You'll have to choose your poison. Depending on how heavily the package maintainers of the distro needed to patch the package, you could get by with simply using the clean upstream version and forget any distro-specific patches; or that might break integration into the distro massively. But what you probably do want is get all the security patches if there ever are any. It's a fine balance. And no, there is no malicious part of the distro to make you contribute directly; it's simply a very complex thing to do.

HuHa

1/1/24, 5:15 PM

Having said all that, it might be easier to help you if you told us what specific changes you want from what package.

Daniel Krajnik

1/2/24, 11:55 PM

@HuHa thanks again, I will look further into this and update with a concrete example.
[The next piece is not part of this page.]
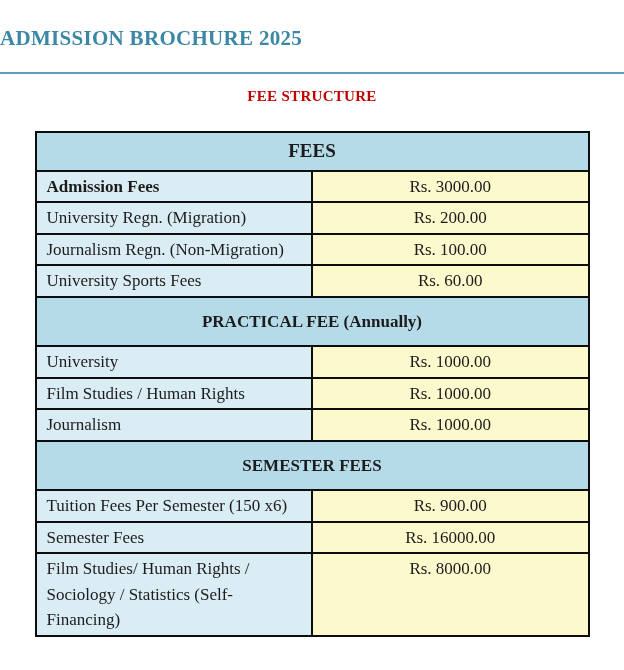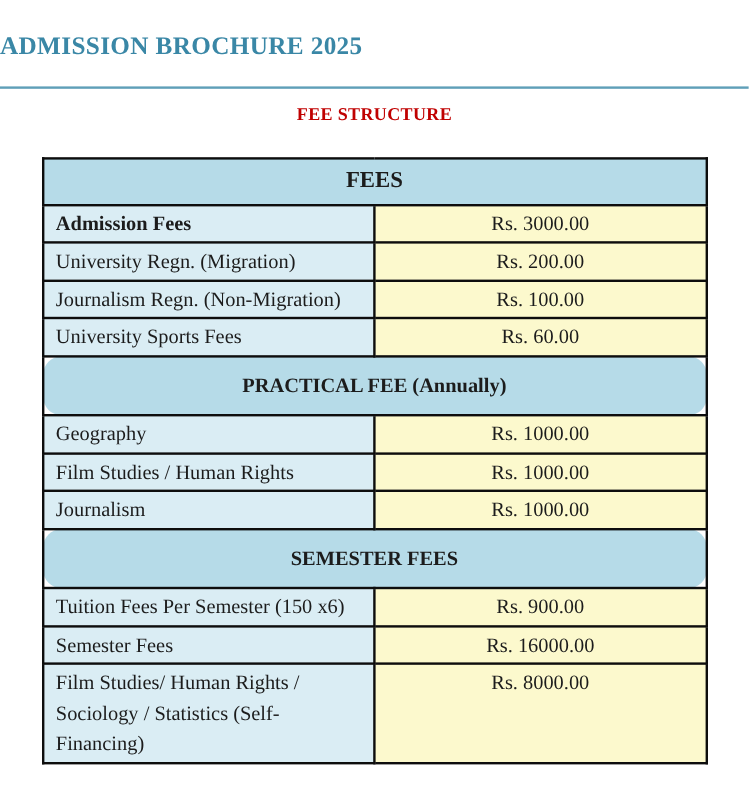"PRACTICAL FEE (Annually)" td.section-header { border-radius: 15px -> none }
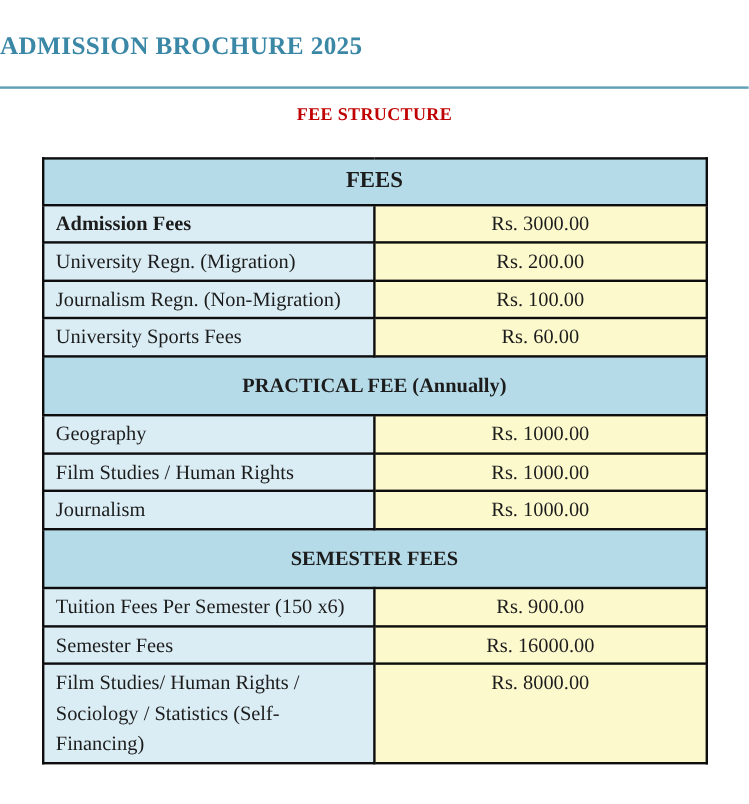"Geography" td.label-cell { text: Geography -> University }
Meanwhile I've learnt that AUR packages for ArchLinux are usually built from source, so in case debian apt-src or apt-build method of building from source proved to be too complex I may resort to AUR (I hope not though).

Elon Musk

I sit in a Tesla and translated this thread with Ai:

EN: Modify source code of packages, so that future security updates keep applying with included modifications when running 'apt update && apt upgrade'?

Post an answer

Most people don’t grasp that asking a lot of questions unlocks learning and improves interpersonal bonding. In Alison’s studies, for example, though people could accurately recall how many questions had been asked in their conversations, they didn’t intuit the link between questions and liking. Across four studies, in which participants were engaged in conversations themselves or read transcripts of others’ conversations, people tended not to realize that question asking would influence—or had influenced—the level of amity between the conversationalists.